程渺缓缓地、极其缓慢地眨了一下眼睛,目光终于聚焦,落在易云之泪水涟涟的脸上。
那眼神里没有责备,没有愤怒,只有一种深不见底的疲惫,和一种让易云之心慌意乱的疏离。
“云之,”程渺的声音轻得像一声叹息,带着浓浓的倦意,“我真的很累。我们……都冷静一下吧。”
说完,她没有再看易云之瞬间煞白的脸,也没有去碰那碗早已凉透的糖水,只是绕过她,脚步虚浮地走进了卧室,轻轻关上了门。
门锁没有反锁,但那道薄薄的门板,却仿佛隔开了两个世界。
易云之独自站在骤然安静下来的客厅里,望着那扇紧闭的房门,冰冷的恐惧终于彻底攫住了她。她
慢慢地滑坐到地上,抱住自己冰冷的膝盖,把脸埋进去,无声地、剧烈地颤抖起来。
她不知道自己做错了什么,也不知道程渺到底经历了什么,她只知道,她好像……把她最爱的人推得更远了。
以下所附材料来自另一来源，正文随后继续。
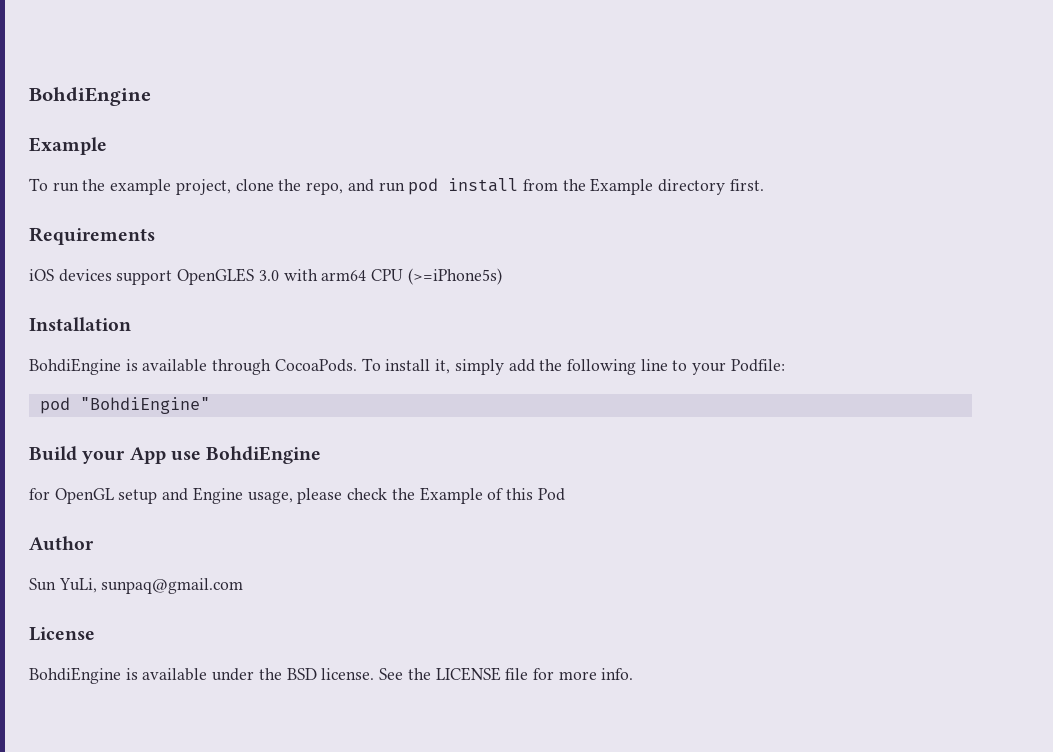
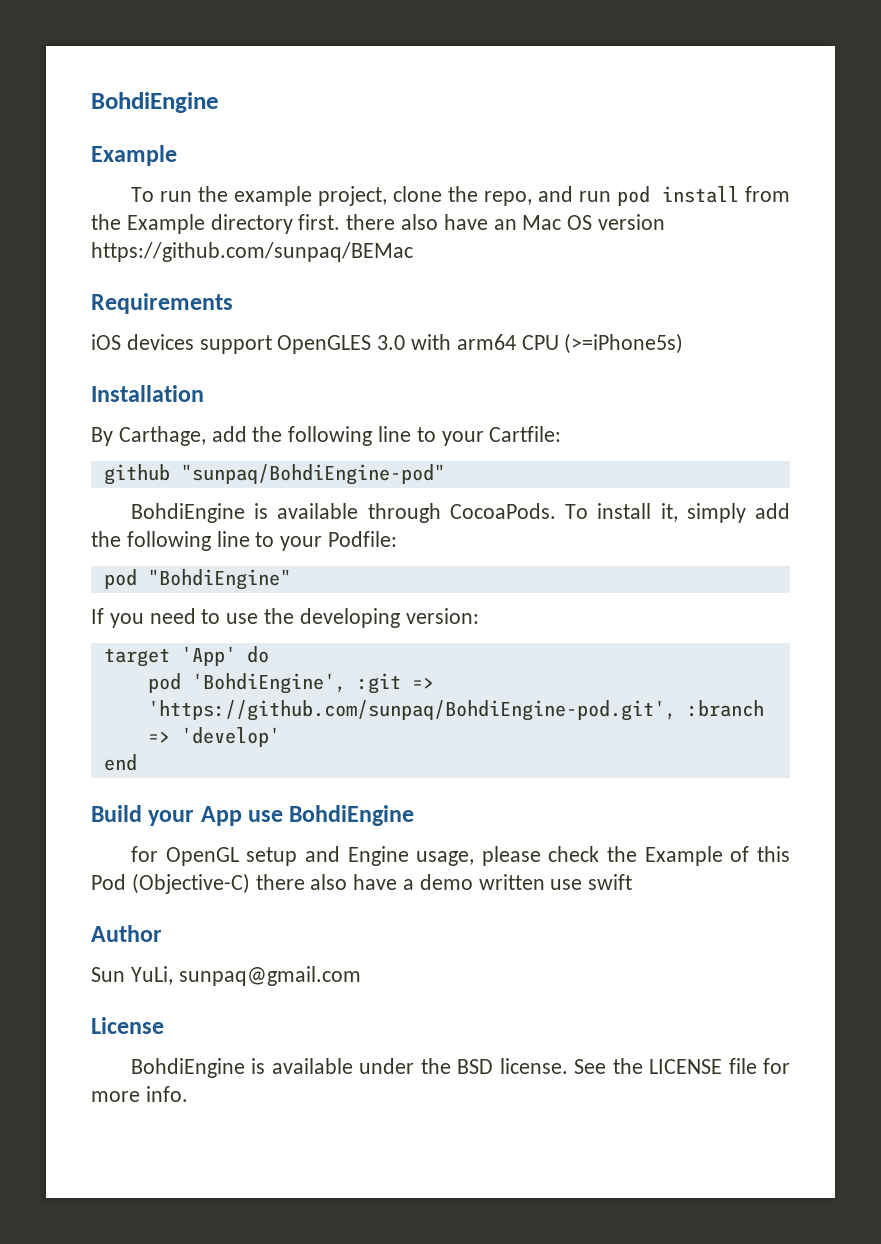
- To run the example project, clone the repo, and run pod install from the Example directory first.
+ To run the example project, clone the repo, and run pod install from the Example directory first. there also have an Mac OS version https://github.com/sunpaq/BEMac
+ By Carthage, add the following line to your Cartfile:
+ github "sunpaq/BohdiEngine-pod"
+ If you need to use the developing version:
+ target 'App' do
+ pod 'BohdiEngine', :git => 'https://github.com/sunpaq/BohdiEngine-pod.git', :branch => 'develop'
+ end
- for OpenGL setup and Engine usage, please check the Example of this Pod
+ for OpenGL setup and Engine usage, please check the Example of this Pod (Objective-C) there also have a demo written use swift

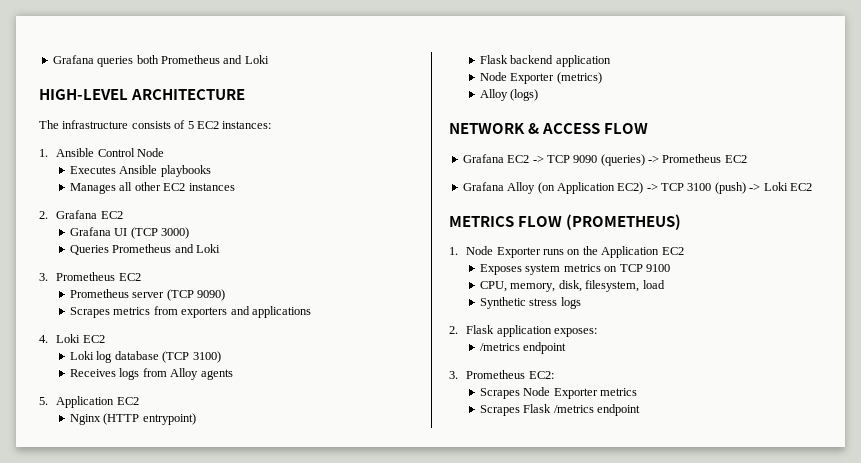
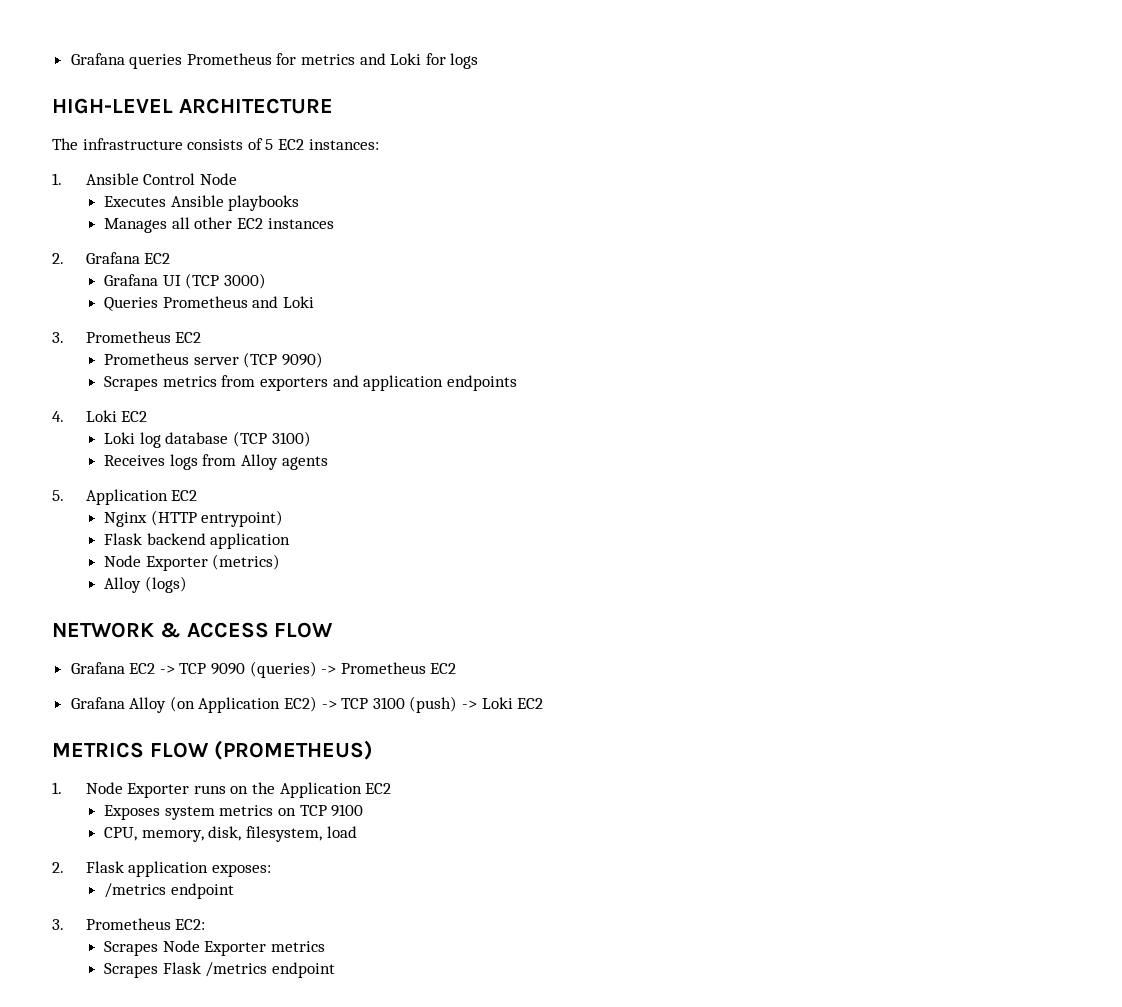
- Grafana queries both Prometheus and Loki
+ Grafana queries Prometheus for metrics and Loki for logs
- Scrapes metrics from exporters and applications
+ Scrapes metrics from exporters and application endpoints
- Synthetic stress logs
卧室里,程渺没有开灯,也没有换衣服。她直接倒在床上,拉过被子,将自己从头到脚严严实实地裹住。
黑暗中,嘴唇上被用力亲吻的感觉还在,易云之滚烫的眼泪和绝望的眼神挥之不去,而另一只手臂上那两个深蓝色的字母,却更加清晰,更加灼人地刻在她的脑海里,与六年前那个决绝离开的背影反复重叠、交错。
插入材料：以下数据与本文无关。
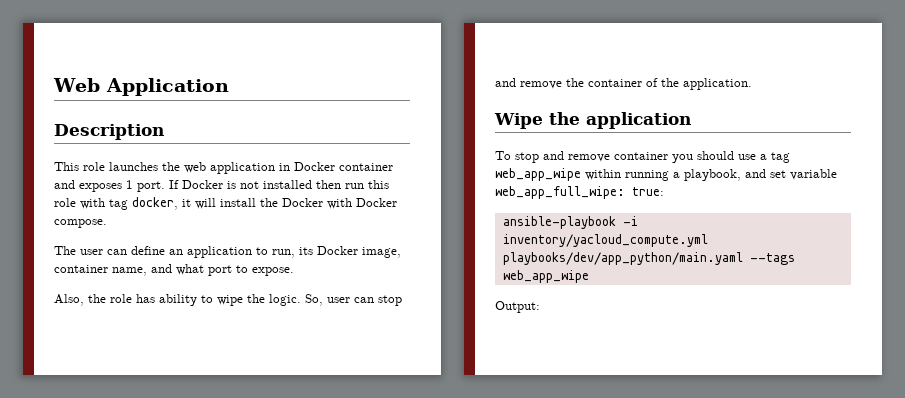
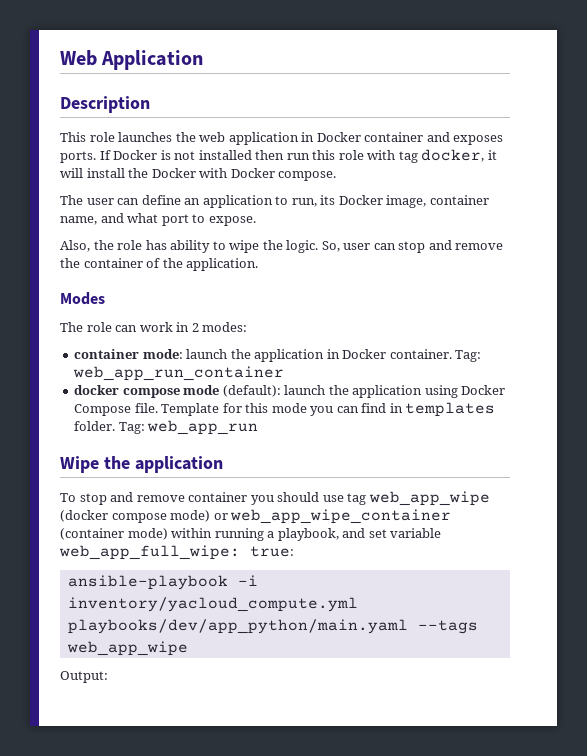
- This role launches the web application in Docker container and exposes 1 port.
+ This role launches the web application in Docker container and exposes ports.
+ Modes
+ The role can work in 2 modes:
+ container mode: launch the application in Docker container. Tag: web_app_run_container
+ docker compose mode (default): launch the application using Docker Compose file. Template for this mode you can find in templates folder. Tag: web_app_run
- To stop and remove container you should use a tag web_app_wipe within running a playbook, and set variable web_app_full_wipe: true:
+ To stop and remove container you should use tag web_app_wipe (docker compose mode) or web_app_wipe_container (container mode) within running a playbook, and set variable web_app_full_wipe: true:

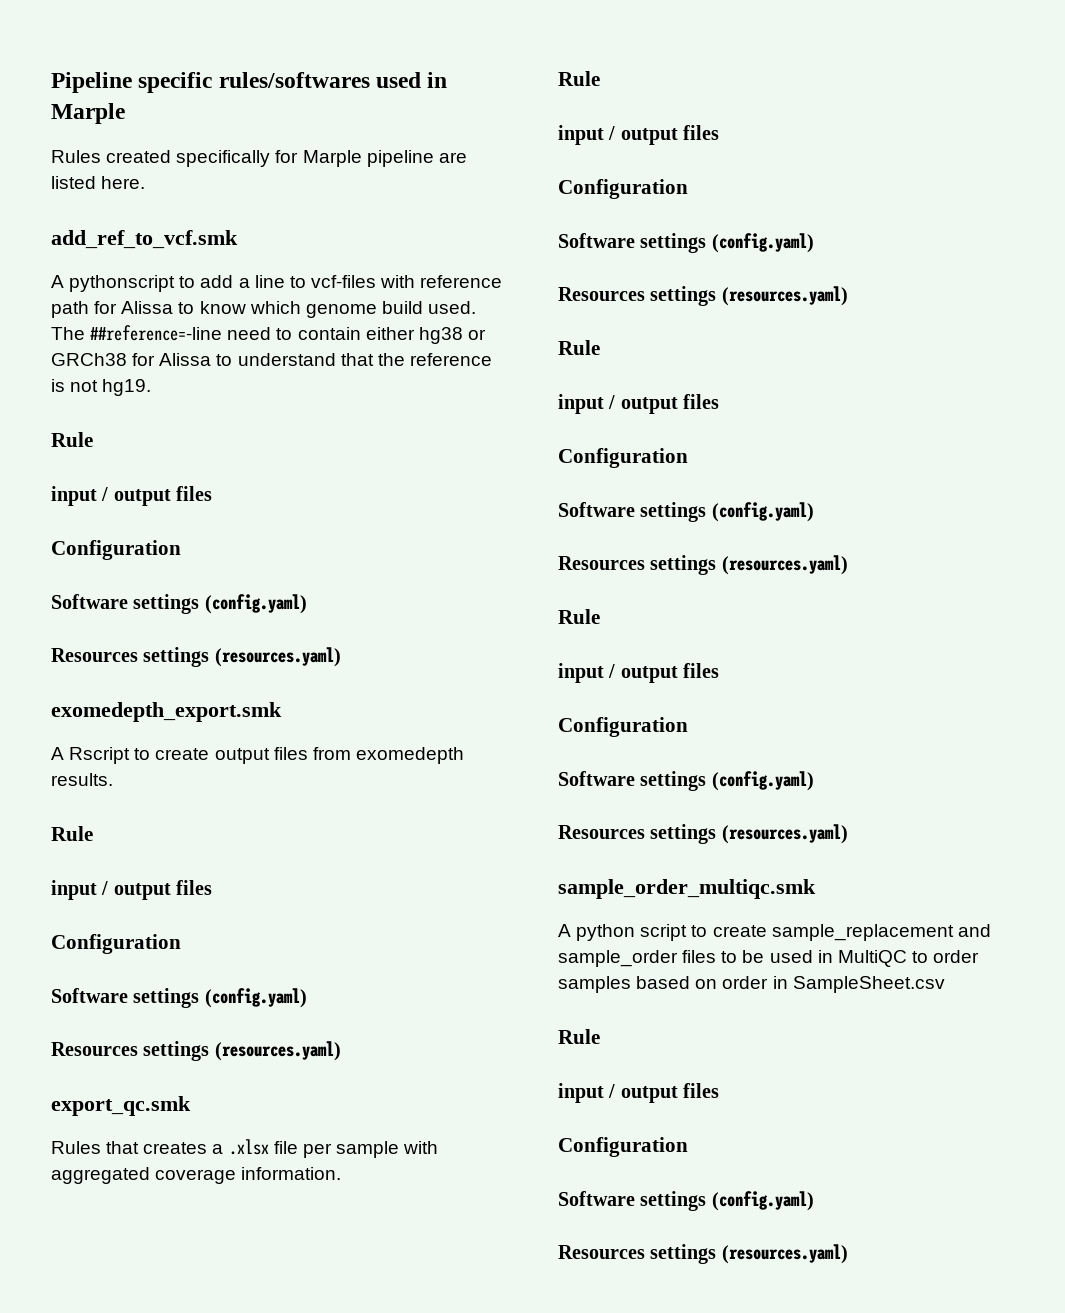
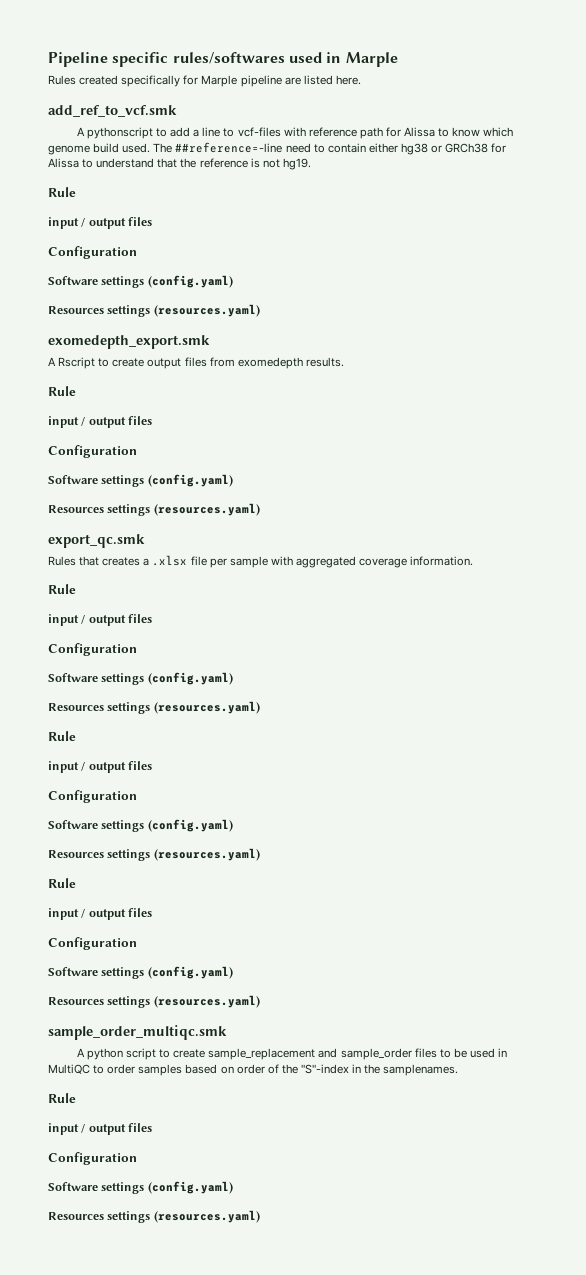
- A python script to create sample_replacement and sample_order files to be used in MultiQC to order samples based on order in SampleSheet.csv
+ A python script to create sample_replacement and sample_order files to be used in MultiQC to order samples based on order of the "S"-index in the samplenames.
泪水,终于无声地浸湿了枕头。为这混乱不堪的当下,为那鲜血淋漓的过去,也为那一片迷雾重重、看不到出口的未来。她闭上眼,仿佛又看见那只抬起的手臂,和那上面小小的、刺眼的“CM”。
那是她的罪证,也是她的谜题。而门外那个哭泣的女孩,是她此刻无法面对、也无法安抚的,另一重现实。